As an active reference drug, we used solifenacin 5 mg, another selective M3 antagonist that also has a bladder affinity over the salivary gland as DA-8010, and shows higher levels of drug persistence and compliance than other antimuscarinic agents to date [10,16,17]. No statistically significant difference was found in the therapeutic efficacy of DA-8010 2.5 mg and DA-8010 5 mg compared with solifenacin 5 mg, except for one parameter; the ∆ voided volume per micturition was increased in all treatment groups (DA-8010 2.5 mg, DA-8010 5 mg, and solifenacin 5 mg). Paradoxically, at 12 weeks, the increment was smaller in the DA-8010 5 mg group than in the DA-8010 2.5 mg group, resulting in a statistically significant difference between the DA-8010 5 mg and solifenacin 5 mg groups. The cause of this clinical result opposite to the dose administered is uncertain. A low statistical power might be one of the probable reasons.

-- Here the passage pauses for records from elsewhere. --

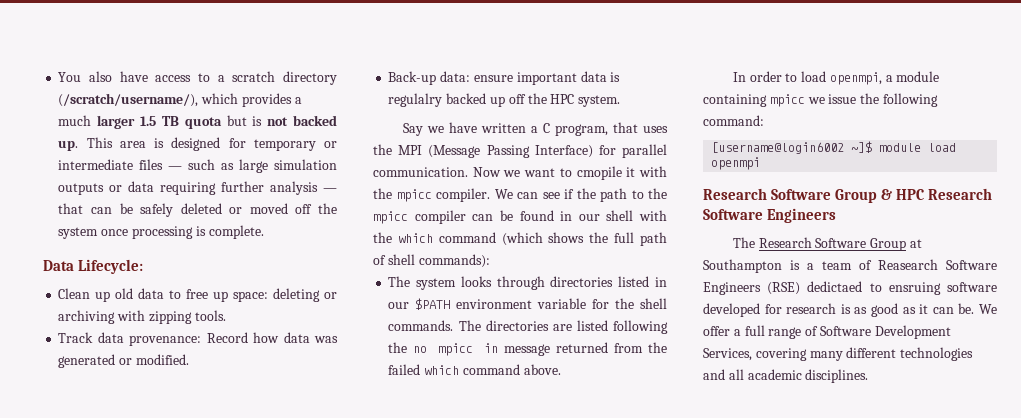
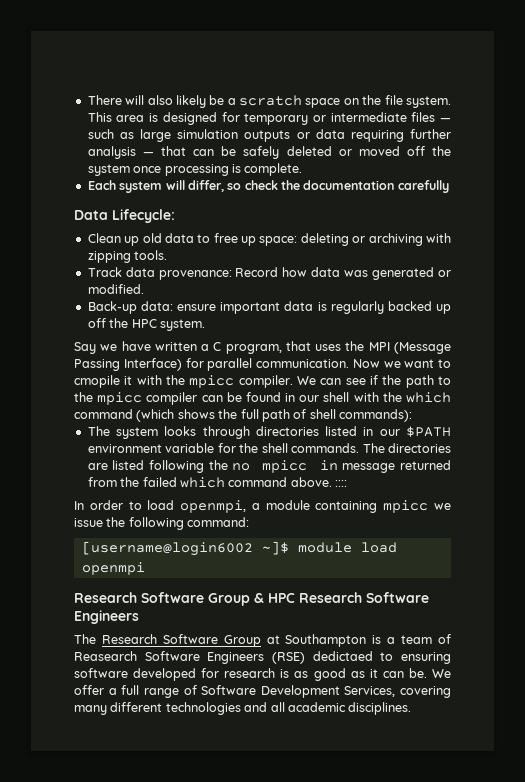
- You also have access to a scratch directory (/scratch/username/), which provides a much larger 1.5 TB quota but is not backed up.
+ There will also likely be a scratch space on the file system.
+ Each system will differ, so check the documentation carefully
- Back-up data: ensure important data is regulalry backed up off the HPC system.
+ Back-up data: ensure important data is regularly backed up off the HPC system.
- The directories are listed following the no mpicc in message returned from the failed which command above.
+ The directories are listed following the no mpicc in message returned from the failed which command above. ::::
- The Research Software Group at Southampton is a team of Reasearch Software Engineers (RSE) dedictaed to ensruing software developed for research is as good as it can be.
+ The Research Software Group at Southampton is a team of Reasearch Software Engineers (RSE) dedictaed to ensuring software developed for research is as good as it can be.

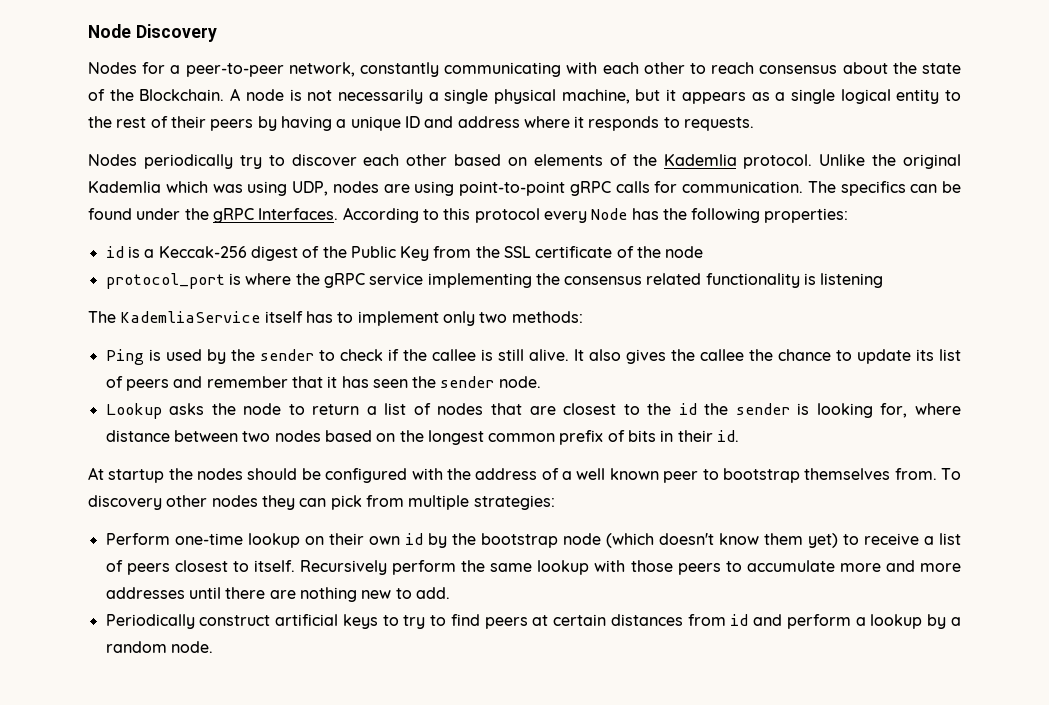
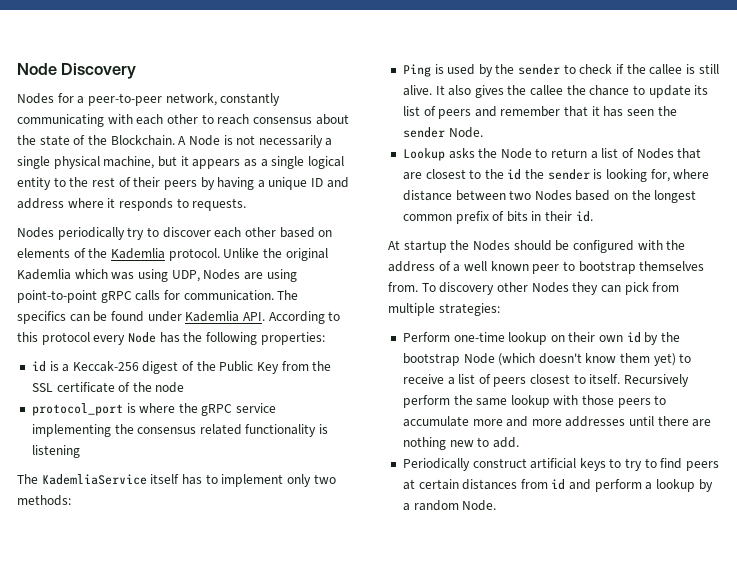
- A node is not necessarily a single physical machine, but it appears as a single logical entity to the rest of their peers by having a unique ID and address where it responds to requests.
+ A Node is not necessarily a single physical machine, but it appears as a single logical entity to the rest of their peers by having a unique ID and address where it responds to requests.
- Unlike the original Kademlia which was using UDP, nodes are using point-to-point gRPC calls for communication.
+ Unlike the original Kademlia which was using UDP, Nodes are using point-to-point gRPC calls for communication.
- The specifics can be found under the gRPC Interfaces. According to this protocol every Node has the following properties:
+ The specifics can be found under Kademlia API. According to this protocol every Node has the following properties:
- It also gives the callee the chance to update its list of peers and remember that it has seen the sender node.
+ It also gives the callee the chance to update its list of peers and remember that it has seen the sender Node.
- Lookup asks the node to return a list of nodes that are closest to the id the sender is looking for, where distance between two nodes based on the longest common prefix of bits in their id.
+ Lookup asks the Node to return a list of Nodes that are closest to the id the sender is looking for, where distance between two Nodes based on the longest common prefix of bits in their id.
- At startup the nodes should be configured with the address of a well known peer to bootstrap themselves from.
+ At startup the Nodes should be configured with the address of a well known peer to bootstrap themselves from.
- To discovery other nodes they can pick from multiple strategies:
+ To discovery other Nodes they can pick from multiple strategies:
- Perform one-time lookup on their own id by the bootstrap node (which doesn't know them yet) to receive a list of peers closest to itself.
+ Perform one-time lookup on their own id by the bootstrap Node (which doesn't know them yet) to receive a list of peers closest to itself.
- Periodically construct artificial keys to try to find peers at certain distances from id and perform a lookup by a random node.
+ Periodically construct artificial keys to try to find peers at certain distances from id and perform a lookup by a random Node.

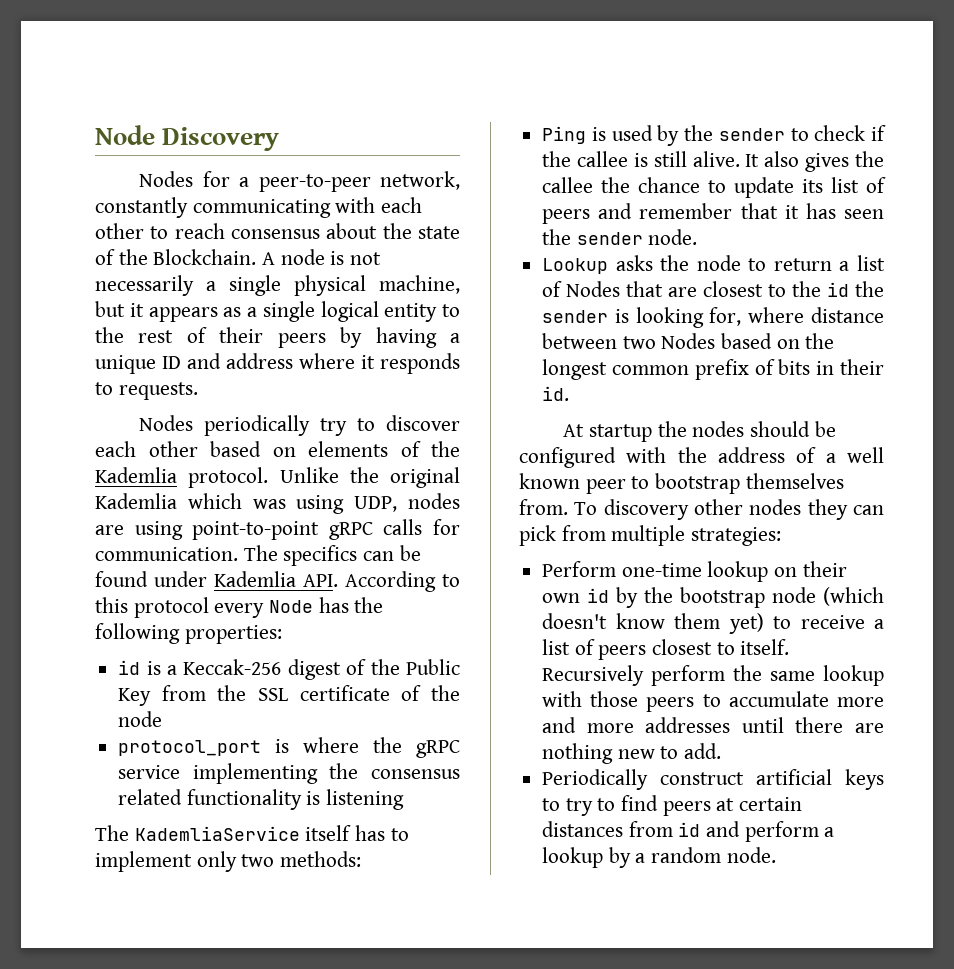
- A Node is not necessarily a single physical machine, but it appears as a single logical entity to the rest of their peers by having a unique ID and address where it responds to requests.
+ A node is not necessarily a single physical machine, but it appears as a single logical entity to the rest of their peers by having a unique ID and address where it responds to requests.
- Unlike the original Kademlia which was using UDP, Nodes are using point-to-point gRPC calls for communication.
+ Unlike the original Kademlia which was using UDP, nodes are using point-to-point gRPC calls for communication.
- It also gives the callee the chance to update its list of peers and remember that it has seen the sender Node.
+ It also gives the callee the chance to update its list of peers and remember that it has seen the sender node.
- Lookup asks the Node to return a list of Nodes that are closest to the id the sender is looking for, where distance between two Nodes based on the longest common prefix of bits in their id.
+ Lookup asks the node to return a list of Nodes that are closest to the id the sender is looking for, where distance between two Nodes based on the longest common prefix of bits in their id.
- At startup the Nodes should be configured with the address of a well known peer to bootstrap themselves from.
+ At startup the nodes should be configured with the address of a well known peer to bootstrap themselves from.
- To discovery other Nodes they can pick from multiple strategies:
+ To discovery other nodes they can pick from multiple strategies:
- Perform one-time lookup on their own id by the bootstrap Node (which doesn't know them yet) to receive a list of peers closest to itself.
+ Perform one-time lookup on their own id by the bootstrap node (which doesn't know them yet) to receive a list of peers closest to itself.
- Periodically construct artificial keys to try to find peers at certain distances from id and perform a lookup by a random Node.
+ Periodically construct artificial keys to try to find peers at certain distances from id and perform a lookup by a random node.

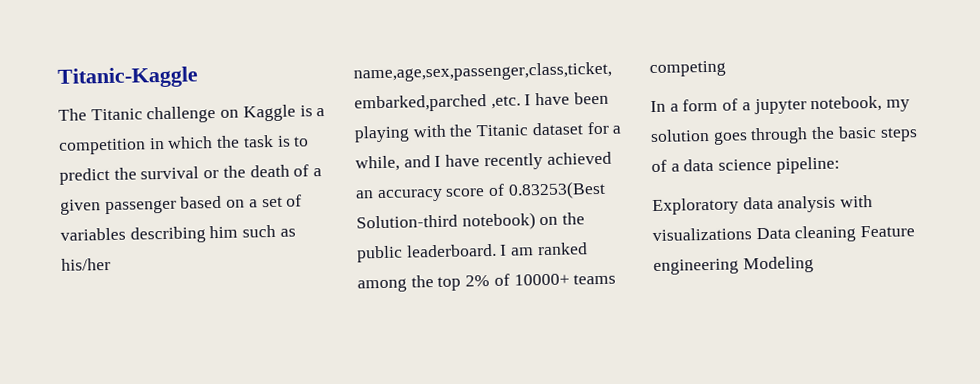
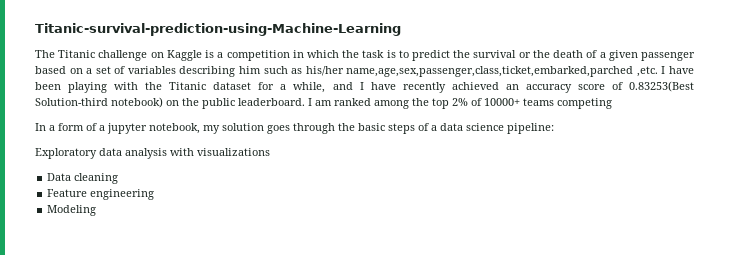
- Titanic-Kaggle
+ Titanic-survival-prediction-using-Machine-Learning
- Exploratory data analysis with visualizations Data cleaning Feature engineering Modeling
+ Exploratory data analysis with visualizations
+ Data cleaning
+ Feature engineering
+ Modeling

Regarding drug safety, both DA-8010 2.5 and 5 mg treatment did not result in serious ADRs or treatment discontinuation; all the ADRs were transient and well-tolerated as commonly observed for other anticholinergics, suggesting a balanced clinical efficacy versus side-effect profile. The postvoid residual urine volume with both 2.5 mg and 5 mg of DA-8010 did not increase significantly compared with the baseline throughout the study period. Therefore, both doses of DA-8010 are considered to have an effect in inhibiting unnecessary involuntary detrusor contraction during the storage phase, not inhibiting the detrusor contraction mediated by acetylcholine in the voiding phase. Thus, the 2.5-mg and 5-mg doses showed potential as effective and safe for OAB and are considered appropriate for subsequent phase 3 trials.

On the other hand, since this study is the first to evaluate the therapeutic efficacy of DA-8010 in OAB patients, the number of subjects was determined by extrapolating the results of several previous studies on other anticholinergics, focusing only on the primary efficacy variable. The reason for the presence of multiple variables showing the numerical efficacy of DA-8010 without statistical significance might be the low statistical power to detect significance. Therefore, the results of the secondary endpoints should be interpreted exploratory with caution. Subsequent large-scale phase 3 trials may provide more accurate information.

In conclusion, DA-8010 showed potential as a novel therapeutic drug for the treatment of OAB. Dose-dependent effectiveness in frequency volume chart parameters and patients’ subjective satisfaction were observed in the DA-8010 2.5 mg and 5 mg groups. No significant difference was found between DA-8010 2.5 mg or 5 mg and solifenacin 5 mg for most of the efficacy endpoints. The incidence of ADRs was higher in the DA-8010 5 mg group than in the DA-8010 2.5 mg group, but they were all mild to moderate, and both doses were deemed to be well tolerated compared with those in the solifenacin 5 mg group. Therefore, both 2.5 and 5 mg DA-8010 are suitable for a subsequent large-scale phase 3 trial.